En 1631, l'année de la Silvanire de Mairet, il publie de son côté L'Amaranthe, pastorale dramatique imitée du Tasse (L'Aminta) et de Guarini (Il Pastor fido).
Le recueil de ses Poésies (Courbé, 1646) sera suivi de trois volumes d'Epigrammes (Courbé, 1658) dont certaines éclairent utilement quelques traits de Molière, notamment dans L'Avare.
Sa production se clôt sur une tragédie, Les Danaïdes (1658), qui ne connaîtra pas la faveur du public.
Le succès de Gombauld ne se limite toutefois pas à ses oeuvres publiées.
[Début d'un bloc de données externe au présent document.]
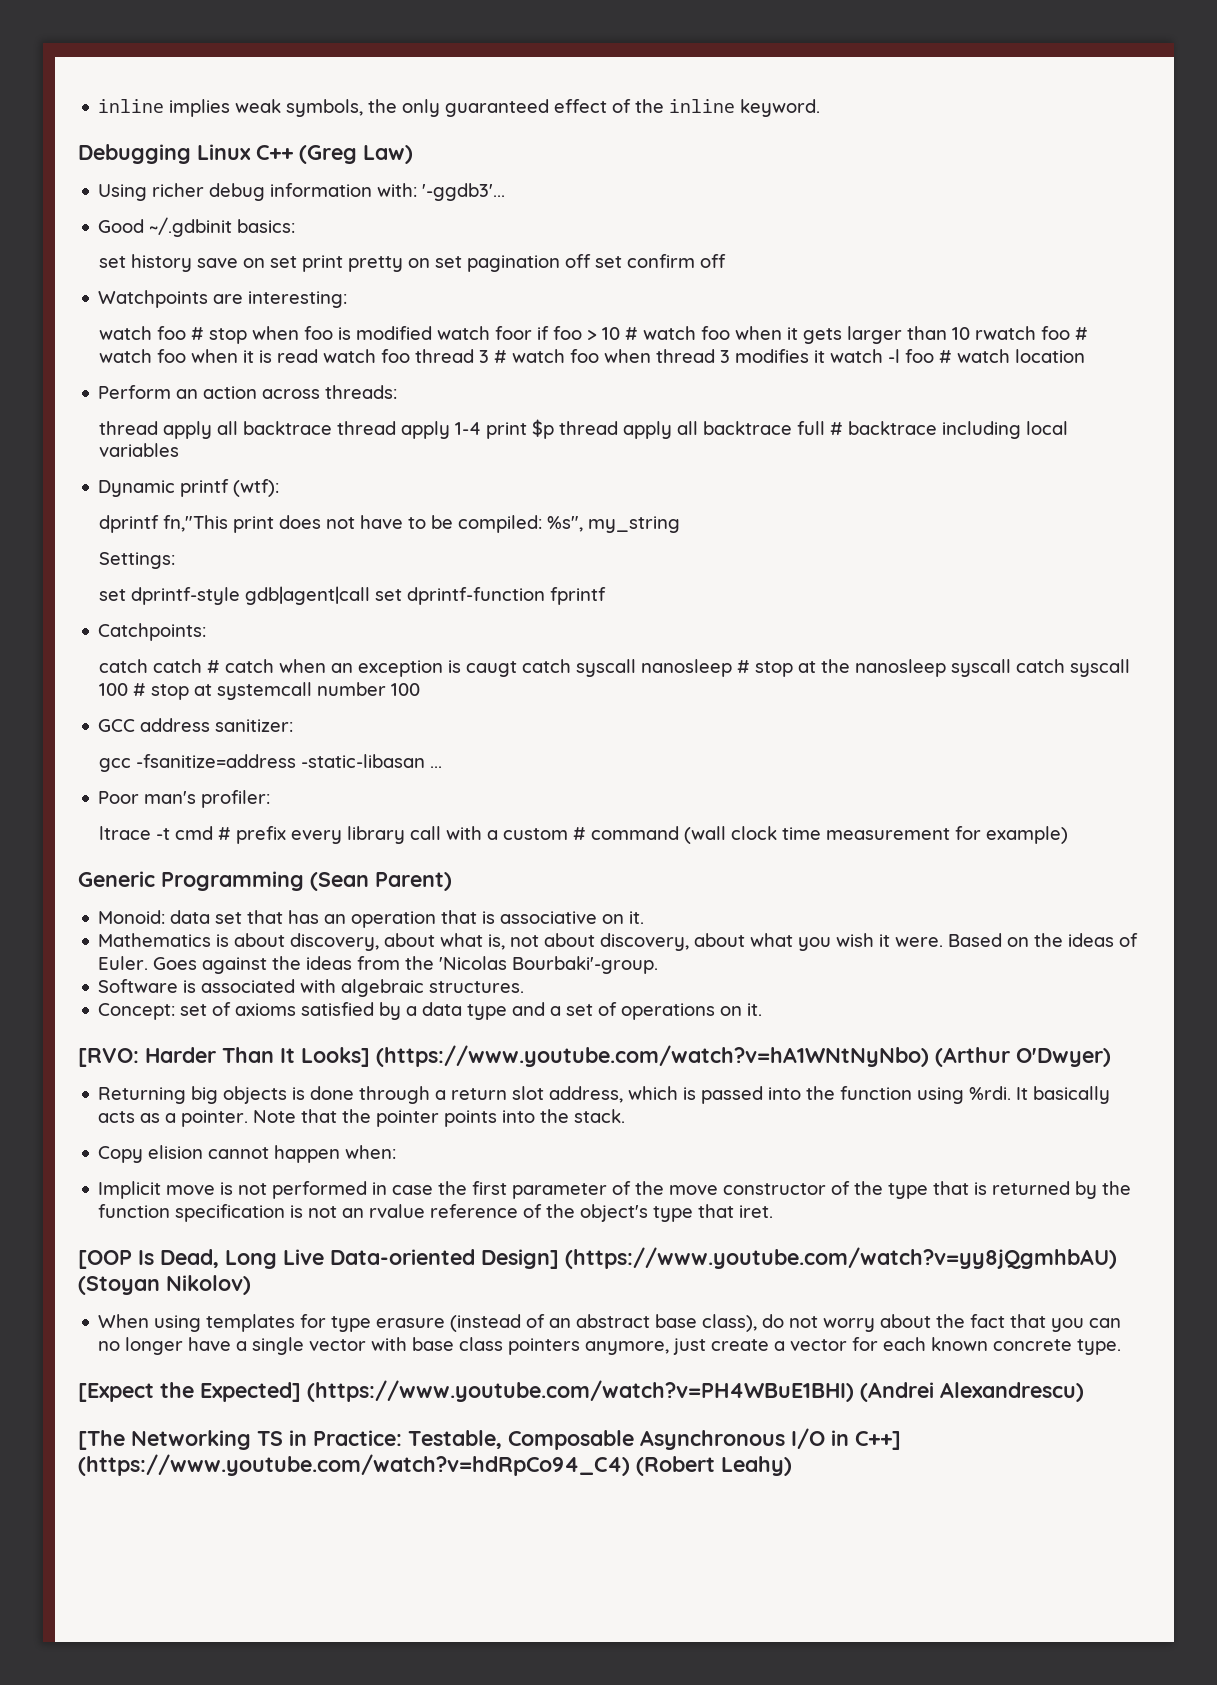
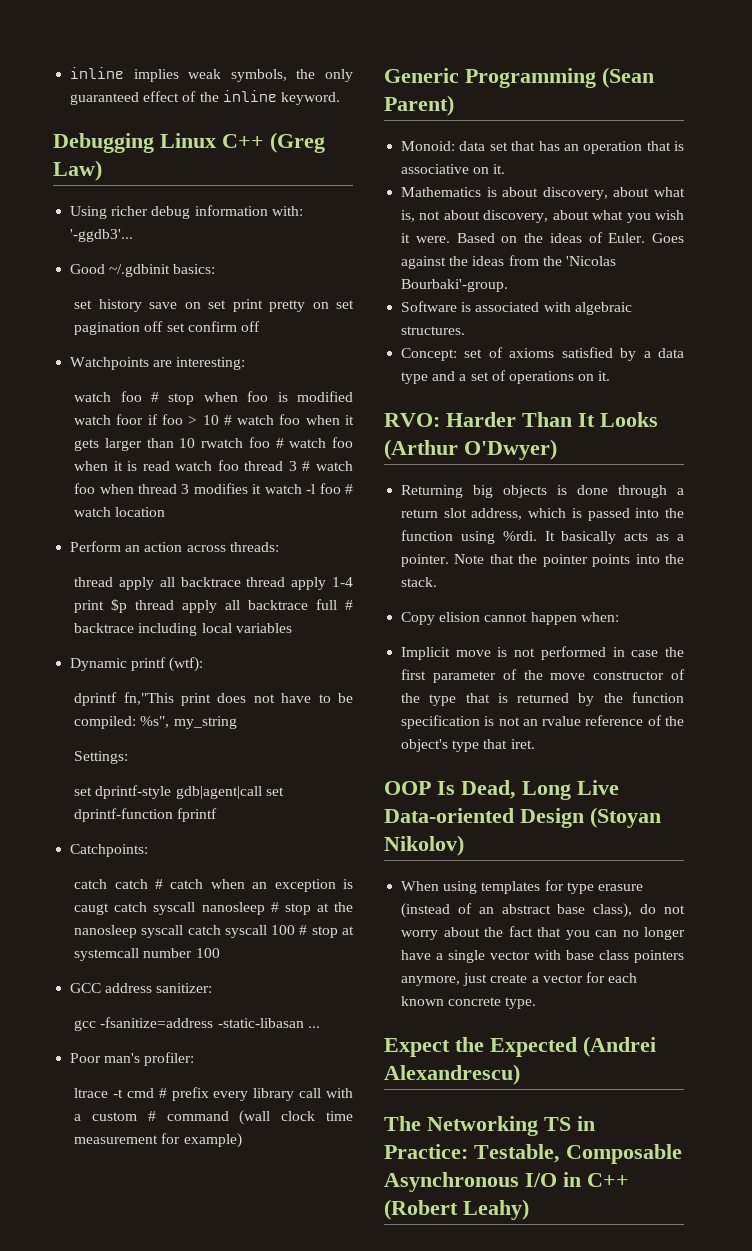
[78,1048,139,1067] [RVO: -> [384,413,440,427] RVO:
[301,1045,929,1067] Looks] (https://www.youtube.com/watch?v=hA1WNtNyNbo) -> [600,412,658,427] Looks
[78,1250,132,1269] [OOP -> [384,781,431,795] OOP
[481,1247,1117,1269] Design] (https://www.youtube.com/watch?v=yy8jQgmhbAU) -> [520,808,584,828] Design
[78,1380,854,1402] [Expect the Expected] (https://www.youtube.com/watch?v=PH4WBuE1BHI) -> [384,1037,577,1057] Expect the Expected
[78,1430,125,1450] [The -> [384,1116,421,1131] The
[855,1431,901,1450] [78,1454,630,1476] C++] (https://www.youtube.com/watch?v=hdRpCo94_C4) -> [587,1173,629,1187] C++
L'ascendant de l'académicien, familier du salon de Mme de Rambouillet où il acquiert le sobriquet de "Beau Ténébreux", s'exprime avant tout dans le registre de la conversation. Disciple affirmé de Malherbe, dont il apparaît comme le porte-parole dans la Guerre des auteurs (p. 93), il passe auprès de ses contemporains pour un maître du sonnet (ibid., p. 139) et surtout l'un des meilleurs arbitres de la langue. Sans doute n'est-ce pas par hasard que le discours qu'il prononce à l'Académie en 1635, texte aujourd'hui perdu, a pour sujet le "Je ne sais quoi". C'est à ce titre d'expert de la langue qu'il sera entraîné dans la Querelle du Cid, en donnant notamment une dernière touche aux Sentiments de l'Académie rédigés par Chapelain.
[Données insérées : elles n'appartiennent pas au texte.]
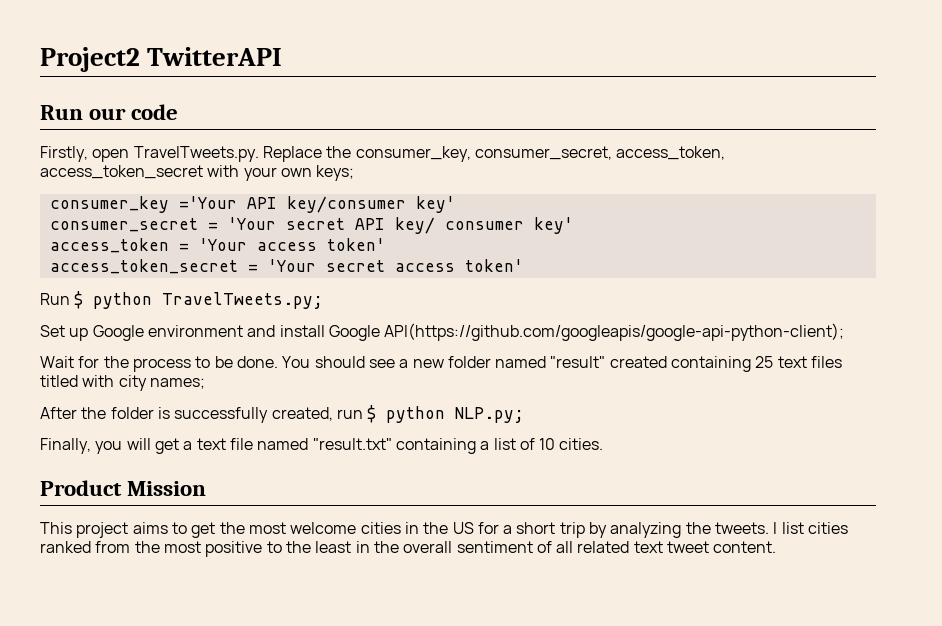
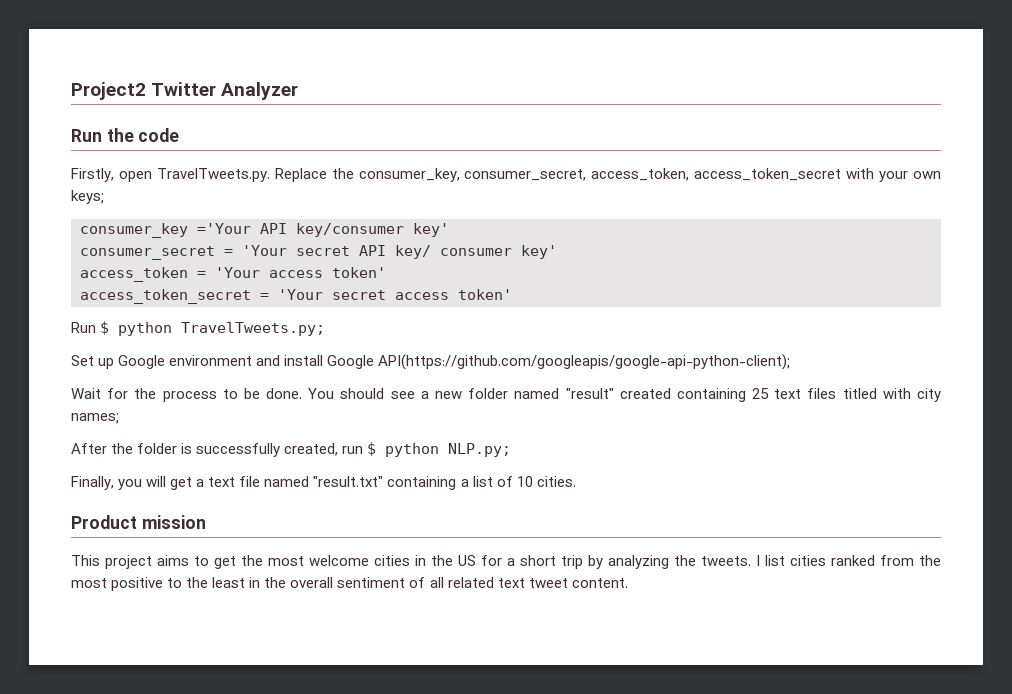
[147,47,283,66] [40,105,127,120] TwitterAPI // Run our -> [151,82,299,100] [71,128,134,142] Twitter Analyzer // Run the
[127,481,207,496] Mission -> [141,515,206,529] mission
L'autorité naturelle de cet élégant vieillard suffisait-elle à le désigner comme guide de Guéret au Parnasse ? Après tout, il s'agit d'un auteur relativement ancien, dont le prestige paraît sans commune mesure avec celui d'autres représentants de sa génération, un Balzac, un Tristan, ou même un Racan. Or il se trouve que, contrairement aux apparences, Gombauld n'est de loin pas tombé dans l'oubli en 1668. Son nom s'impose par exemple en bonne place sur la première page de la cinquième partie des Poésies choisies éditées par Sercy en 1666, alors que ni Tristan ni Racan ne figurent dans cet éventail publicitaire. En 1669 paraissent à titre posthume ses Traités et lettres touchant la religion, publiés par les soins de son coreligionnaire Conrart. Gombauld est bien présent dans les recueils collectifs de poésie, encore qu'il y paraisse le plus souvent sous l'anonymat. Seules deux pièces signées sont repérables en 1660 et en 1666. Mais l'année 1671 voit soudain une manne de six poèmes explicitement attribués, comme si Le Parnasse réformé avait contribué à réactualiser le vieux poète. (Nous remercions Miriam Speyer pour ces informations.)
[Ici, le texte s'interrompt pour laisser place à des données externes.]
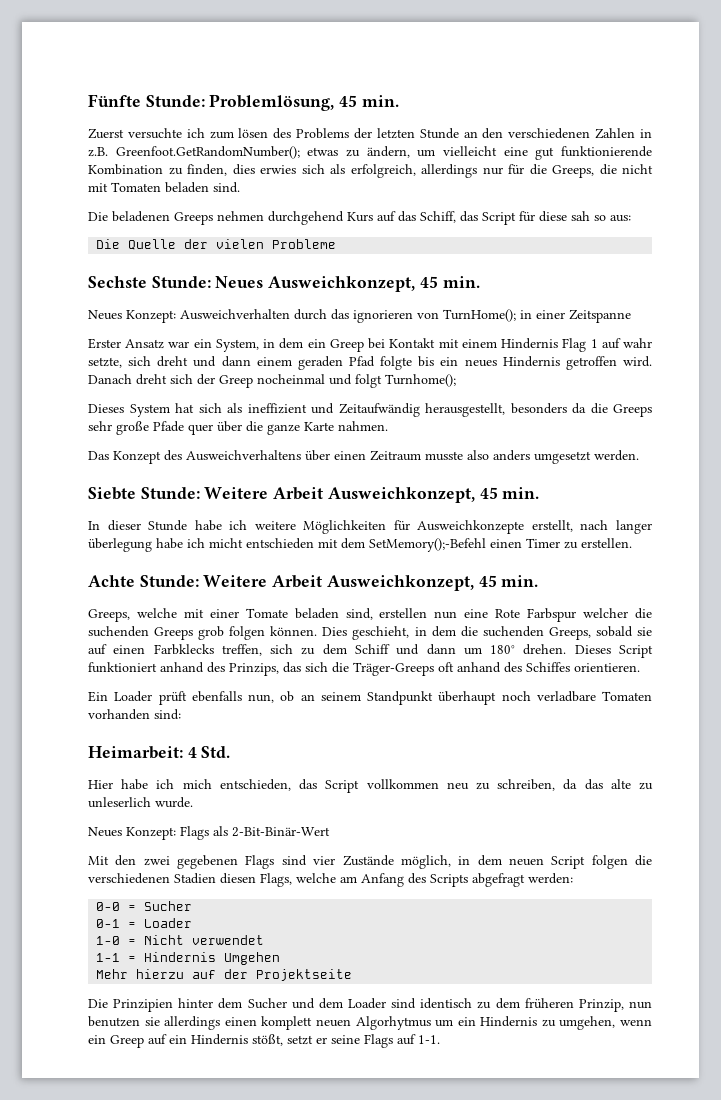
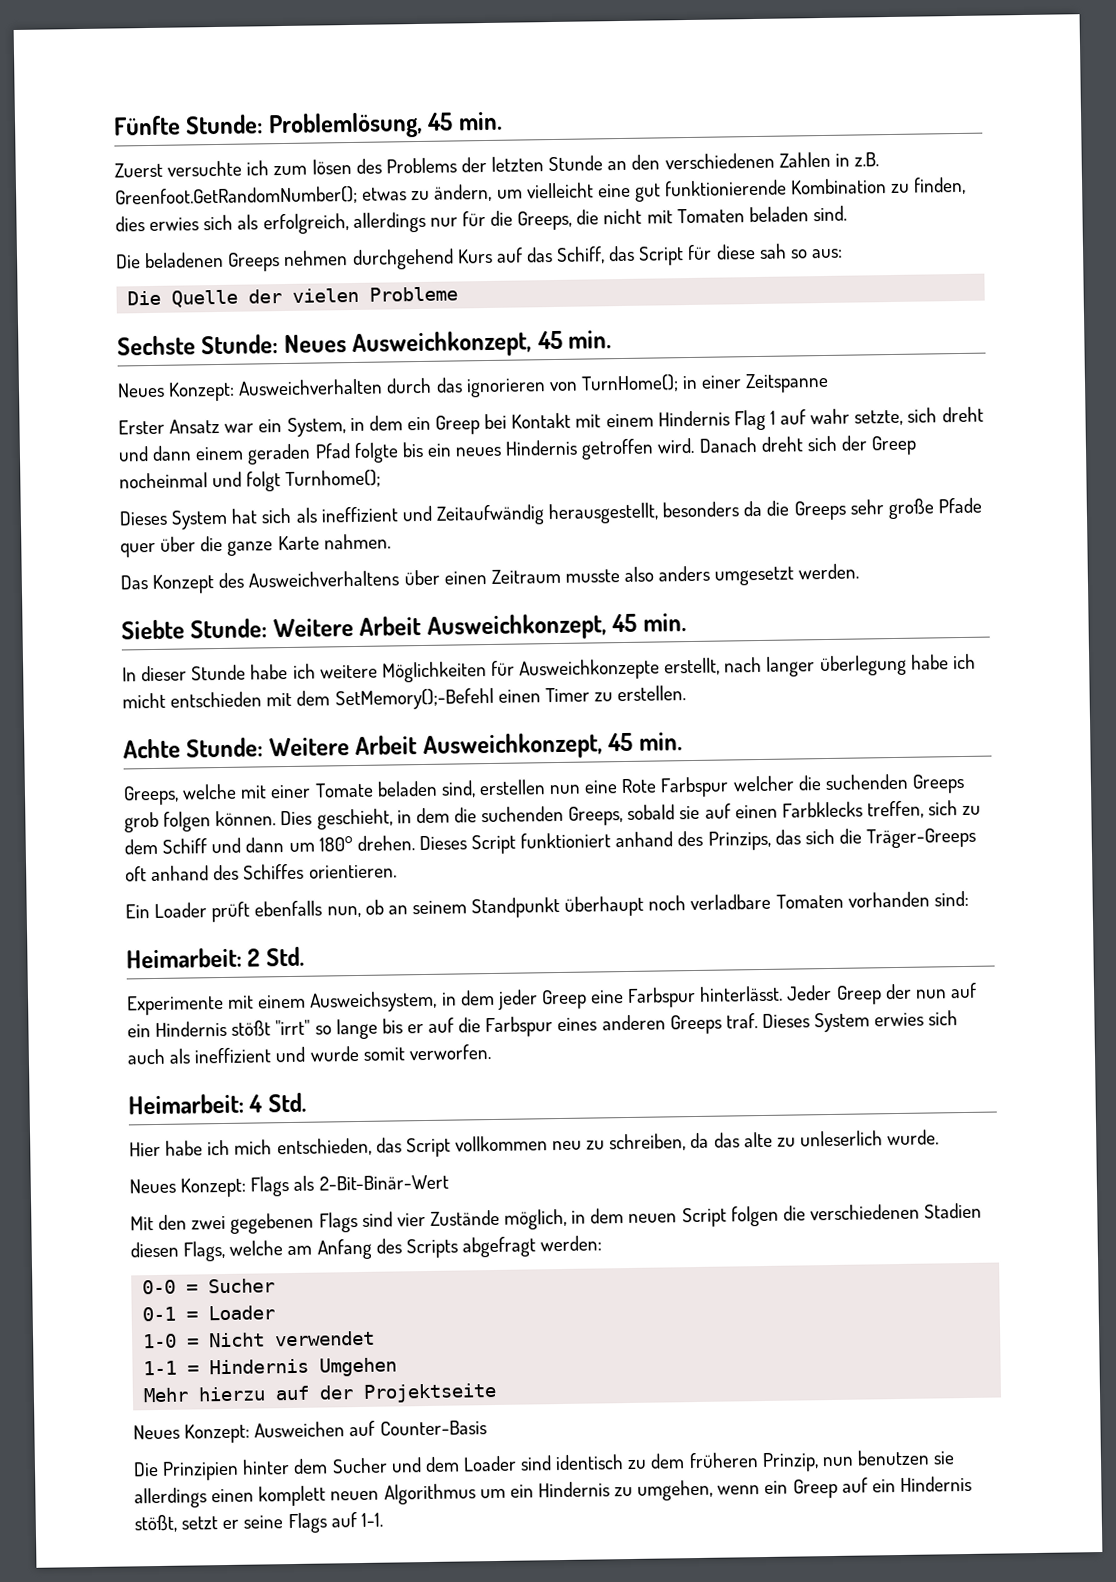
(181, 714) none -> [126,946,305,969] [126,982,977,1016] [127,1010,959,1040] [127,1044,491,1065] // Heimarbeit: 2 Std. // Experimente mit einem Ausweichsystem, in dem jeder Greep eine Farbspur hinterlässt. Jeder Greep der nun auf ein Hindernis stößt "irrt" so lange bis er auf die Farbspur eines anderen Greeps traf. Dieses System erwies sich auch als ineffizient und wurde somit verworfen.
(353, 975) none -> [133,1420,487,1444] // Neues Konzept: Ausweichen auf Counter-Basis
[355,1016,431,1030] Algorhytmus -> [383,1483,476,1505] Algorithmus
En résumé, cet académicien de la première heure, que son usage raffiné de la langue et sa pratique des formes poétiques brèves rapproche de la culture mondaine, représentait un candidat de choix pour le rôle que lui réserve Guéret. Son décès récent lui donne droit d'entrée en Parnasse, tout en le rattachant encore aux questions disputées parmi les vivants. Et son âge très avancé, associé à l'estime générale dont il a toujours bénéficié dans les milieux littéraires, lui confère par excellence la dignité de mentor.
Orientation bibliographique
Gombauld attend encore une étude approfondie. On ne dispose pour l'instant que de travaux anciens :
R. Kerviler, Jean Ogier de Gombault, Paris, 1876.
Lydie Morel, Jean Ogier de Gombault, sa vie son oeuvre, Neuchâtel, 1910.
Le Dictionnaire des Lettres françaises (éd. 1996) propose un article détaillé de Pierre Sage, révisé par Jean-Pierre Chauveau.